Personal information
- Full name: Gabriel Alejandro Milito
- Date of birth: 7 September 1980 (age 46)
- Place of birth: Bernal, Argentina
- Height: 1.77 m (5 ft 10 in)
- Position: Centre-back

Team information
- Current team: Guadalajara (head coach)

Youth career
- Independiente

Senior career*
- Years: Team / Apps / (Gls)
- 1997–2003: Independiente / 123 / (3)
- 2003–2007: Zaragoza / 137 / (5)
- 2007–2011: Barcelona / 84 / (1)
- 2011–2012: Independiente / 31 / (0)
- Total:  / 339 / (9)

International career
- 1997: Argentina U17 / 4 / (0)
- 1999: Argentina U20 / 2 / (0)
- 2000–2011: Argentina / 42 / (1)

Managerial career
- 2015: Estudiantes
- 2016: Independiente
- 2017–2018: O'Higgins
- 2019–2020: Estudiantes
- 2021–2023: Argentinos Juniors
- 2024: Atlético Mineiro
- 2025–: Guadalajara

Medal record
Men's football
Representing Argentina
Copa América
| Runner-up | 2007 Venezuela |  |
FIFA Confederations Cup
| Runner-up | 2005 Germany |  |

= Gabriel Milito =

Argentine footballer

Gabriel Alejandro Milito (born 7 September 1980) is an Argentine professional football coach and former player who played as a centre-back. He is currently head coach of Liga MX club Guadalajara.

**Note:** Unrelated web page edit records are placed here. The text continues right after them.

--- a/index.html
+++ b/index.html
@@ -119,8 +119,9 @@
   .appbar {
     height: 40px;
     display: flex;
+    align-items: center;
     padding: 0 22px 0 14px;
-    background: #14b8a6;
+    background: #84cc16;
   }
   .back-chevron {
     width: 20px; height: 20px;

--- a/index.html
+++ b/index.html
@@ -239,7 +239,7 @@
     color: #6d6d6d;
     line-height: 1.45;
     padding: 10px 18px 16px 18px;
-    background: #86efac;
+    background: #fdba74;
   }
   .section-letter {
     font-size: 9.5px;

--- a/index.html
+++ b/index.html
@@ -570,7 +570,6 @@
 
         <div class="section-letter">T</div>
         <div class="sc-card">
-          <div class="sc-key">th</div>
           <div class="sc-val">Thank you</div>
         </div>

Milito began and concluded his professional career at Independiente. He spent seven years in Spain, playing for Zaragoza and Barcelona, accumulating La Liga totals of 187 matches and six goals. He retired in June 2012, beginning his coaching career the following year.

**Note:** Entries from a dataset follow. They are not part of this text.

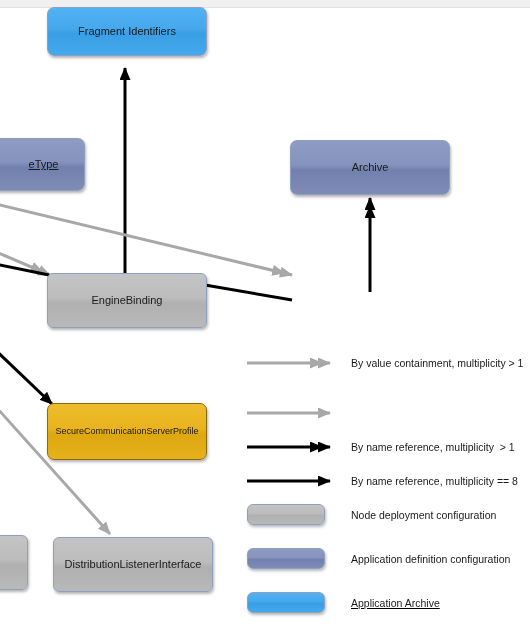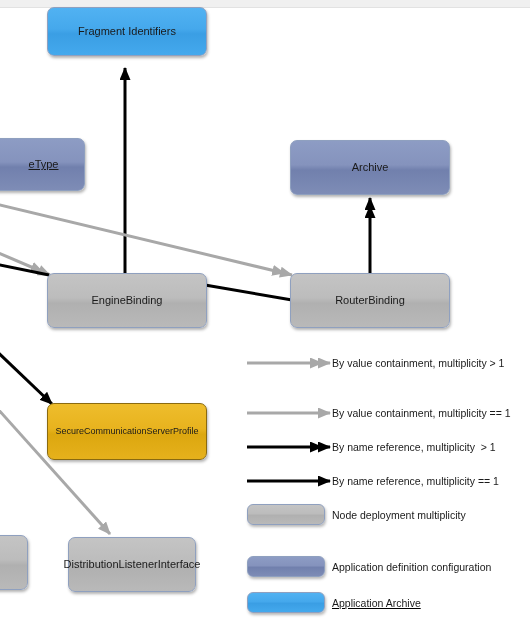--- a/index.html
+++ b/index.html
@@ -46,6 +46,7 @@
   }
   .node-gray {
     background: linear-gradient(to bottom, #c4c4c4 0%, #bcbcbc 45%, #b0b0b0 55%, #b9b9b9 100%);
+    border-radius: 6px;
   }
   .node-slate {
     background: linear-gradient(to bottom, #8d9cc4 0%, #8593bd 45%, #7180ad 55%, #7e8cb6 100%);

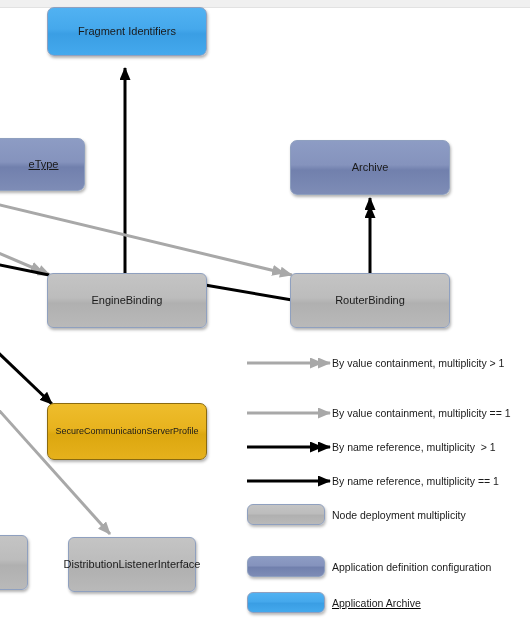--- a/index.html
+++ b/index.html
@@ -154,9 +154,6 @@
     <span class="node-label">EngineBinding</span>
   </div>
 
-  <div class="node node-gray" style="left:290px; top:273px; width:160px; height:55px;">
-    <span class="node-label">RouterBinding</span>
-  </div>
 
   <div class="node node-gold" style="left:47px; top:403px; width:160px; height:57px;">
     <span class="node-label">SecureCommunicationServerProfile</span>

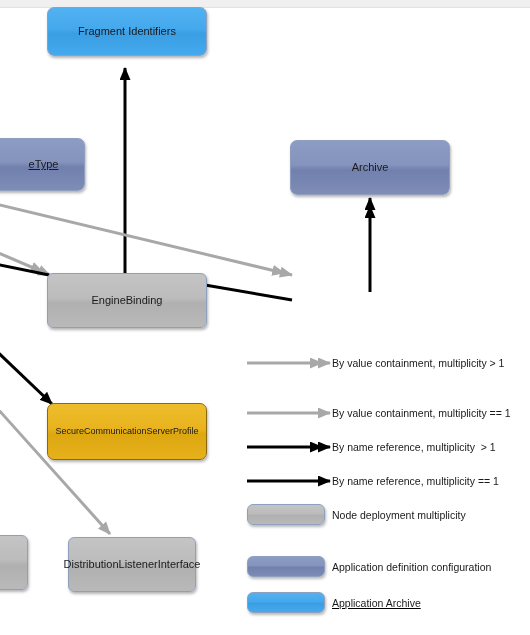--- a/index.html
+++ b/index.html
@@ -85,6 +85,7 @@
     font-size: 10.5px;
     color: #1a1a1a;
     white-space: pre;
+    margin-left: 19px;
     text-align: right;
   }
   .swatch {

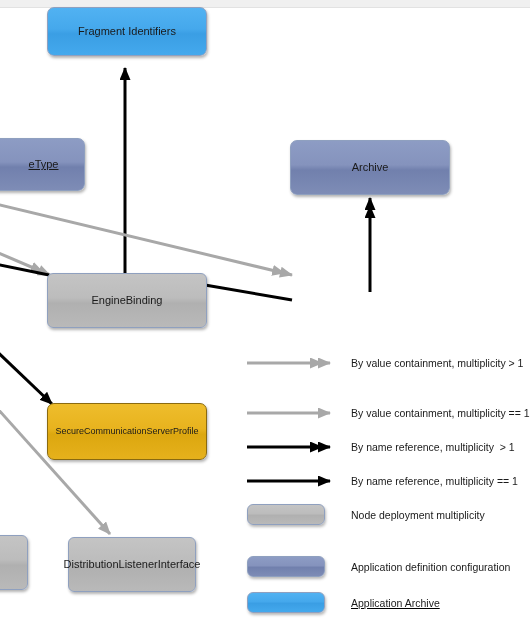--- a/index.html
+++ b/index.html
@@ -185,7 +185,6 @@
           <line x1="0" y1="11" x2="83" y2="11" stroke="#a8a8a8" stroke-width="3" marker-end="url(#ah-gray-1)"></line>
         </svg>
       </span>
-      <span class="legend-text">By value containment, multiplicity == 1</span>
     </div>
 
     <div class="legend-row" style="top:84px;">

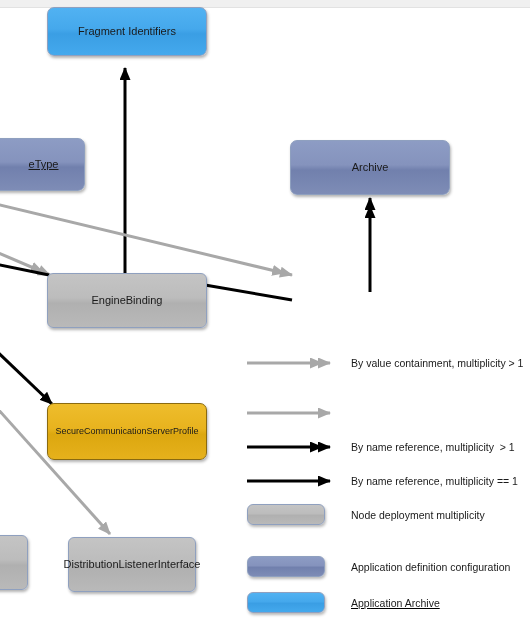--- a/index.html
+++ b/index.html
@@ -202,7 +202,7 @@
           <line x1="0" y1="11" x2="83" y2="11" stroke="#000000" stroke-width="3" marker-end="url(#ah-black-1)"></line>
         </svg>
       </span>
-      <span class="legend-text">By name reference, multiplicity == 1</span>
+      <span class="legend-text">By name reference, multiplicity == 8</span>
     </div>
 
     <div class="legend-row" style="top:152px;">

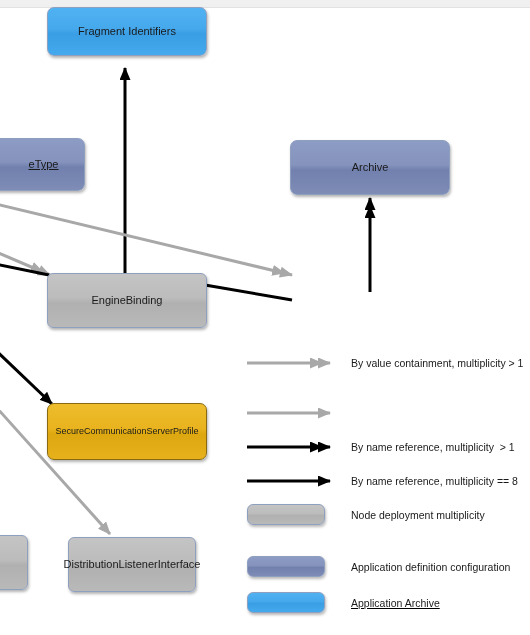--- a/index.html
+++ b/index.html
@@ -209,7 +209,7 @@
       <span class="legend-sym">
         <span class="swatch node-gray" style="display:block;"></span>
       </span>
-      <span class="legend-text">Node deployment multiplicity</span>
+      <span class="legend-text">Node deployment configuration</span>
     </div>
 
     <div class="legend-row" style="top:204px;">

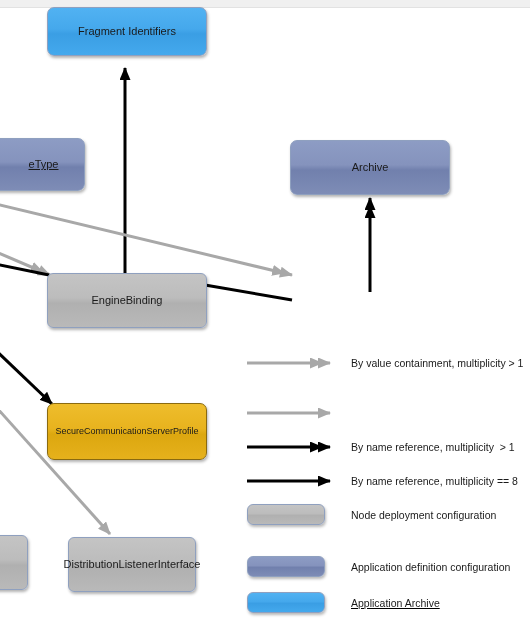--- a/index.html
+++ b/index.html
@@ -164,7 +164,7 @@
     <span class="node-label"></span>
   </div>
 
-  <div class="node node-gray" style="left:68px; top:537px; width:128px; height:55px;">
+  <div class="node node-gray" style="left:53px; top:537px; width:160px; height:55px;">
     <span class="node-label">DistributionListenerInterface</span>
   </div>
 

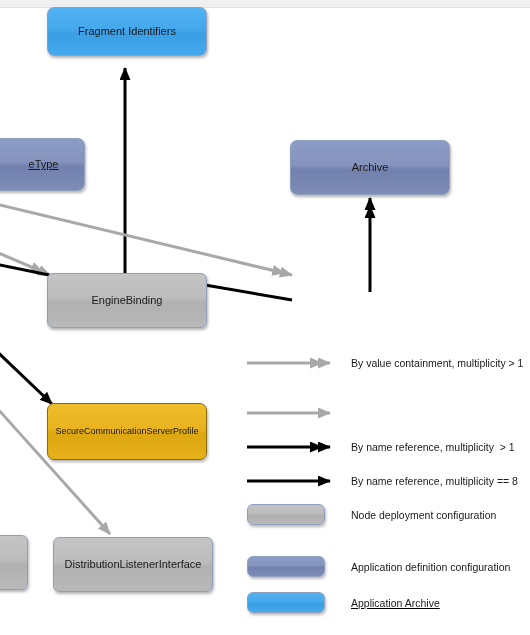--- a/index.html
+++ b/index.html
@@ -212,7 +212,7 @@
       <span class="legend-text">Node deployment configuration</span>
     </div>
 
-    <div class="legend-row" style="top:204px;">
+    <div class="legend-row" style="top:196px;">
       <span class="legend-sym">
         <span class="swatch node-slate" style="display:block;"></span>
       </span>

On the international stage, Milito represented Argentina at the FIFA World Cup in 2006 and at the Copa América in 2007 and 2011.

==Club career==
===Early years===
Born in Bernal, Buenos Aires Province, Milito started playing professionally with Primera División side Independiente in 1997. During that time he often faced his older brother Diego, who played for Independiente's arch-rivals Racing Club de Avellaneda.

===Zaragoza===
In July 2003, Milito was due to be transferred to Real Madrid, but the Spaniards rejected the player after medical results showed, according to them, a not-fully-recovered knee injury; Jorge Valdano, who acted as director of football, further added that the player had always been appreciated for his technical skills, but his physical state was a cause for great concern. He decided to stay in the country, and joined Real Zaragoza.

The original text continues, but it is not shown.